WHAT YOU WILL DO:
For this listing, the lines between the one holding "USNV | sumreach_regs: 10 -> 0" and the one holding "1999-07-01 | Shifted: 5,156.62 -> 5,116.62", inclusive, must be set down exactly.

ENTRIES SHOWN:

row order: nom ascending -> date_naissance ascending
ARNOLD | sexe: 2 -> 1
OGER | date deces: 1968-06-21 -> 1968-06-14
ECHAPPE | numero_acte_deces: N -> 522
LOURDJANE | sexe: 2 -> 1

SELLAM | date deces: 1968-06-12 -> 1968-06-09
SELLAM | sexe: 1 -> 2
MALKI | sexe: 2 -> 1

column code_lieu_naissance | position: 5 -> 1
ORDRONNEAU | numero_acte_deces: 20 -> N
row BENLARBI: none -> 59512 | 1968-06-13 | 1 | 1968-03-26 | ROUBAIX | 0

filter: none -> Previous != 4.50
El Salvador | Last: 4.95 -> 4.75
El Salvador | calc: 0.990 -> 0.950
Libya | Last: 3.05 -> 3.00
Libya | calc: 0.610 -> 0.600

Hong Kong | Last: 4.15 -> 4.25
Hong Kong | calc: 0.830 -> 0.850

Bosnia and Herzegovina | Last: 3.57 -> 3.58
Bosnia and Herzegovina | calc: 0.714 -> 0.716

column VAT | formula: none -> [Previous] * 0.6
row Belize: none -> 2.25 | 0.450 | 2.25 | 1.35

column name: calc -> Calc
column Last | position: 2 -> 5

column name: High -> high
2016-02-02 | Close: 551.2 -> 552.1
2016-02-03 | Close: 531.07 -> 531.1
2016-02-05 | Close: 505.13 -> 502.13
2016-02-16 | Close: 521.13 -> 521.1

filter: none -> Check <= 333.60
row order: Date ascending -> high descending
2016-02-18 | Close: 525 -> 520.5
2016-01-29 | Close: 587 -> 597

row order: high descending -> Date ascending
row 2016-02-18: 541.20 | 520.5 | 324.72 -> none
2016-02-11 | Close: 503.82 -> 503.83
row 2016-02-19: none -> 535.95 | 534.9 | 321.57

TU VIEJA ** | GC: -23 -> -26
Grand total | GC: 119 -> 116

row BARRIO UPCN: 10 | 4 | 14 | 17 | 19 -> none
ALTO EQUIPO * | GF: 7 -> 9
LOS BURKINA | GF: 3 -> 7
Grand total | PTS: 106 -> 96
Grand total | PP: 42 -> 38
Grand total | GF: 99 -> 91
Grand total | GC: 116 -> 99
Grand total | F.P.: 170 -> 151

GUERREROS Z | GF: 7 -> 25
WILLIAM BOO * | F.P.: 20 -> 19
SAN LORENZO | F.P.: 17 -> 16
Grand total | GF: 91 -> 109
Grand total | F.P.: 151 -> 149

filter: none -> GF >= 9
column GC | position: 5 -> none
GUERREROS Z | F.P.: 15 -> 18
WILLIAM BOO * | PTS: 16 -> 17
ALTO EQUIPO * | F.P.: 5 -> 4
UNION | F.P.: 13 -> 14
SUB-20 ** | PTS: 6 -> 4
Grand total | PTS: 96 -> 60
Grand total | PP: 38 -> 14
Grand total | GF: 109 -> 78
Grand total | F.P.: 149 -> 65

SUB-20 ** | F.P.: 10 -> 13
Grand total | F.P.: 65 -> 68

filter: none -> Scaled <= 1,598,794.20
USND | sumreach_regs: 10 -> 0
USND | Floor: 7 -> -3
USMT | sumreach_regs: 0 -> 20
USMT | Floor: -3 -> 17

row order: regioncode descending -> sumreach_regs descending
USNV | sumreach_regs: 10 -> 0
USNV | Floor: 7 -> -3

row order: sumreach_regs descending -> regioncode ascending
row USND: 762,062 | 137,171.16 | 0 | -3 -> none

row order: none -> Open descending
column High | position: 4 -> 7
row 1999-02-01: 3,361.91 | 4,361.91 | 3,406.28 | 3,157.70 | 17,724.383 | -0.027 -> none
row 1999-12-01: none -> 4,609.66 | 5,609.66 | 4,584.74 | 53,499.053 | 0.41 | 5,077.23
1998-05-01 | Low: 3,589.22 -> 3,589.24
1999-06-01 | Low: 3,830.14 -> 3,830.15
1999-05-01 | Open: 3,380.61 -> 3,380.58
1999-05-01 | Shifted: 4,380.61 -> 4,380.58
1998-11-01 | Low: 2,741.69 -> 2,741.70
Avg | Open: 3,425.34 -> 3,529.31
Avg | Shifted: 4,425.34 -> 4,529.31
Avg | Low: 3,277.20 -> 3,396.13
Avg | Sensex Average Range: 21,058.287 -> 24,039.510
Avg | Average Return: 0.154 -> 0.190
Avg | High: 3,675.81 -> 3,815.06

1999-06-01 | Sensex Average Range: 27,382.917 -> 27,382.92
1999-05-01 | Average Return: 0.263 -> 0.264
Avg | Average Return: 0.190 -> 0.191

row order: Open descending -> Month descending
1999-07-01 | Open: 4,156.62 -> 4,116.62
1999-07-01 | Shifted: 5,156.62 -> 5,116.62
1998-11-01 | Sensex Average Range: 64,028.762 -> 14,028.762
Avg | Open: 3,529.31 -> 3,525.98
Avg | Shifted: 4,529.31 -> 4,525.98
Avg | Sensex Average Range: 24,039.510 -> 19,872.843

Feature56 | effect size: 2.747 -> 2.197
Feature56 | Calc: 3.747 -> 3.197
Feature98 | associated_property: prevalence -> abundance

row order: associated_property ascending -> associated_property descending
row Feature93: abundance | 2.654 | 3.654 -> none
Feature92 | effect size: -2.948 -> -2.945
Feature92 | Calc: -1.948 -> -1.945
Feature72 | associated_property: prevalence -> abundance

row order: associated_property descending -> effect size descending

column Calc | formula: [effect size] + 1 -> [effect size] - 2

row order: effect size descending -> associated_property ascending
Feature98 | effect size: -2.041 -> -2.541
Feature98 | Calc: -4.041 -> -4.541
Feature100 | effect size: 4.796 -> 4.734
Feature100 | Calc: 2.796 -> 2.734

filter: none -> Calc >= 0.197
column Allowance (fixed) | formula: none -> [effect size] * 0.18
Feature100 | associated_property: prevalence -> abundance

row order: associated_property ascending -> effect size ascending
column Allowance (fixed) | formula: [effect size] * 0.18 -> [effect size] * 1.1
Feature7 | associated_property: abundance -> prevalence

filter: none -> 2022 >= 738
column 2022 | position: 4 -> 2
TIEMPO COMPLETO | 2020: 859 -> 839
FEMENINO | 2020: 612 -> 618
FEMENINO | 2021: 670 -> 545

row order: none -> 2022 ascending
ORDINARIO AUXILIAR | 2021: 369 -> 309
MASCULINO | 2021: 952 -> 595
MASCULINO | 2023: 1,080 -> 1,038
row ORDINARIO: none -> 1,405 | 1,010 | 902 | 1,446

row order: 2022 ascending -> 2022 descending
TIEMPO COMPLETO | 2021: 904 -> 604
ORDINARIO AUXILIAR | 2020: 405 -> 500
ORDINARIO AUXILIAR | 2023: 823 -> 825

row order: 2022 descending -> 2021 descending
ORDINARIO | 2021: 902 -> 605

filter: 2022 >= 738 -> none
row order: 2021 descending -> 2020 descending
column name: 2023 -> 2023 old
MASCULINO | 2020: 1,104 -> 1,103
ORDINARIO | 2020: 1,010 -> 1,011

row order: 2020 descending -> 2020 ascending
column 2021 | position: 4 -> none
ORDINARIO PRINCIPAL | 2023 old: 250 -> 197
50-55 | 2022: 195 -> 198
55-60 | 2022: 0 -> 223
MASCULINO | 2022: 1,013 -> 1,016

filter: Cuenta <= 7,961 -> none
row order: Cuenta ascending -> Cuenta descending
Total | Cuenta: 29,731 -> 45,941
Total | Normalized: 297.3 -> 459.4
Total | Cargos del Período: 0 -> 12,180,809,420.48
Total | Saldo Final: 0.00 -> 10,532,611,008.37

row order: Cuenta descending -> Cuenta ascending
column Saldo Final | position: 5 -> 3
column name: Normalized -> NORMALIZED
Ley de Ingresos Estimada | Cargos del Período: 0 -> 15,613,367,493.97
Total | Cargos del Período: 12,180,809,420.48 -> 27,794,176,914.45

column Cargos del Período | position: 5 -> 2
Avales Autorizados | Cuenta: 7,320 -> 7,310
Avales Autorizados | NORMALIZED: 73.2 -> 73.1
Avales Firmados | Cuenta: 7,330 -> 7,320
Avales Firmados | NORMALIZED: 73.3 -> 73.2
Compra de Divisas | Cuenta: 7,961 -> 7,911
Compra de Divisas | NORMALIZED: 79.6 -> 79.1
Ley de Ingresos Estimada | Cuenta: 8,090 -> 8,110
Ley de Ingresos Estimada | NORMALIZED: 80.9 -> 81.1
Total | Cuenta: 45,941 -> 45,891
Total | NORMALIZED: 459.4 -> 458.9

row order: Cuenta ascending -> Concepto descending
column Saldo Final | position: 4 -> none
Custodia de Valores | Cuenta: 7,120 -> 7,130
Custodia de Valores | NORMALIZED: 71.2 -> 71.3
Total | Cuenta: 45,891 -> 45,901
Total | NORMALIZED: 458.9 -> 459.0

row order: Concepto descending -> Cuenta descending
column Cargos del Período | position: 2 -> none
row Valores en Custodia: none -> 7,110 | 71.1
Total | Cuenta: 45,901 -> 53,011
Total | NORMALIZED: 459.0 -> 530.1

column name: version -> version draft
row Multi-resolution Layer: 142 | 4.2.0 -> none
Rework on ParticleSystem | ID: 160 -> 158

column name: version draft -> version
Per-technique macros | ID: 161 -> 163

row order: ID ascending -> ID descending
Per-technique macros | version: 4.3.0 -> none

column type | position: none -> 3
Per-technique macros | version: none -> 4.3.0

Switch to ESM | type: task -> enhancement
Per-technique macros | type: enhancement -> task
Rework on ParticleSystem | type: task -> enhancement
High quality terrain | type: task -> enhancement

RESULT:
USNV | sumreach_regs: 10 -> 0
USNV | Floor: 7 -> -3

row order: sumreach_regs descending -> regioncode ascending
row USND: 762,062 | 137,171.16 | 0 | -3 -> none

row order: none -> Open descending
column High | position: 4 -> 7
row 1999-02-01: 3,361.91 | 4,361.91 | 3,406.28 | 3,157.70 | 17,724.383 | -0.027 -> none
row 1999-12-01: none -> 4,609.66 | 5,609.66 | 4,584.74 | 53,499.053 | 0.41 | 5,077.23
1998-05-01 | Low: 3,589.22 -> 3,589.24
1999-06-01 | Low: 3,830.14 -> 3,830.15
1999-05-01 | Open: 3,380.61 -> 3,380.58
1999-05-01 | Shifted: 4,380.61 -> 4,380.58
1998-11-01 | Low: 2,741.69 -> 2,741.70
Avg | Open: 3,425.34 -> 3,529.31
Avg | Shifted: 4,425.34 -> 4,529.31
Avg | Low: 3,277.20 -> 3,396.13
Avg | Sensex Average Range: 21,058.287 -> 24,039.510
Avg | Average Return: 0.154 -> 0.190
Avg | High: 3,675.81 -> 3,815.06

1999-06-01 | Sensex Average Range: 27,382.917 -> 27,382.92
1999-05-01 | Average Return: 0.263 -> 0.264
Avg | Average Return: 0.190 -> 0.191

row order: Open descending -> Month descending
1999-07-01 | Open: 4,156.62 -> 4,116.62
1999-07-01 | Shifted: 5,156.62 -> 5,116.62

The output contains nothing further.